╔══

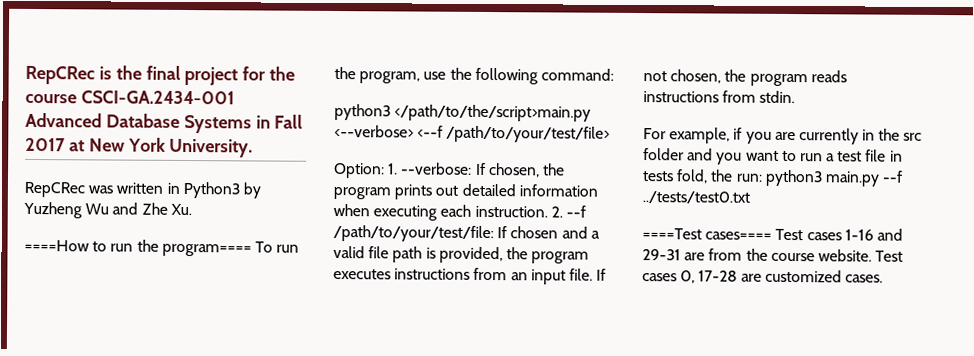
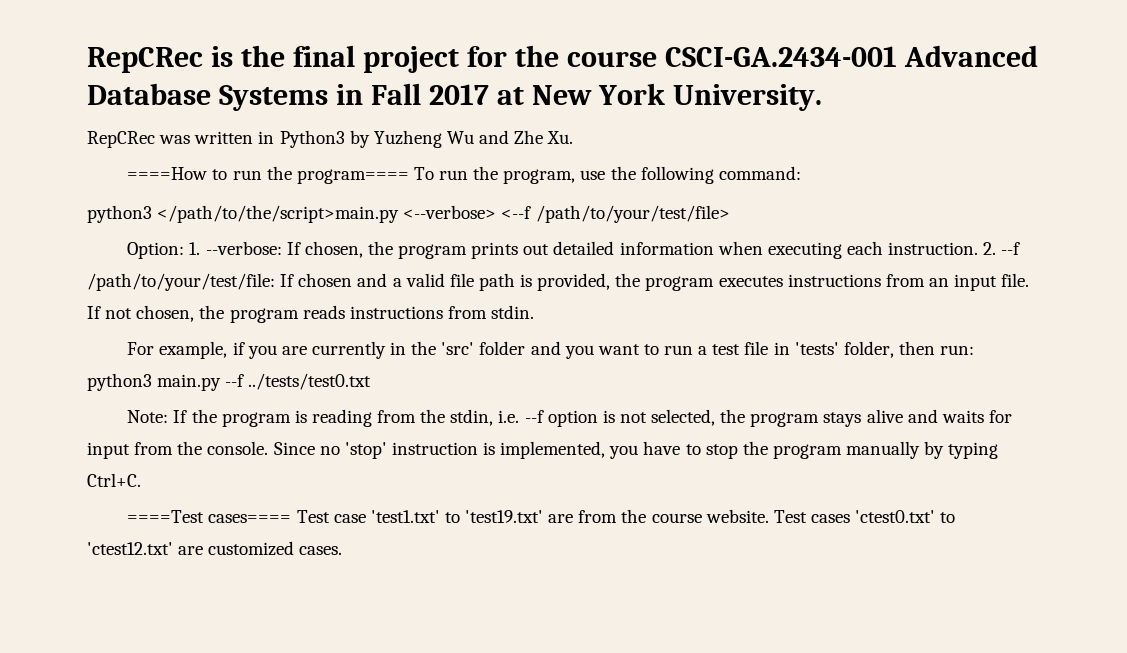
- For example, if you are currently in the src folder and you want to run a test file in tests fold, the run: python3 main.py --f ../tests/test0.txt
+ For example, if you are currently in the 'src' folder and you want to run a test file in 'tests' folder, then run: python3 main.py --f ../tests/test0.txt
+ Note: If the program is reading from the stdin, i.e. --f option is not selected, the program stays alive and waits for input from the console. Since no 'stop' instruction is implemented, you have to stop the program manually by typing Ctrl+C.
- ====Test cases==== Test cases 1-16 and 29-31 are from the course website.
+ ====Test cases==== Test case 'test1.txt' to 'test19.txt' are from the course website.
- Test cases 0, 17-28 are customized cases.
+ Test cases 'ctest0.txt' to 'ctest12.txt' are customized cases.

╚══

- _TASK OBJECTIVE_: Starting at the line that holds "- ====Test cases==== Test", retype each line exactly through the end of the entries, both ends included.

- _SOLUTION TO THE PROBLEM_:
- ====Test cases==== Test cases 1-16 and 29-31 are from the course website.
+ ====Test cases==== Test case 'test1.txt' to 'test19.txt' are from the course website.
- Test cases 0, 17-28 are customized cases.
+ Test cases 'ctest0.txt' to 'ctest12.txt' are customized cases.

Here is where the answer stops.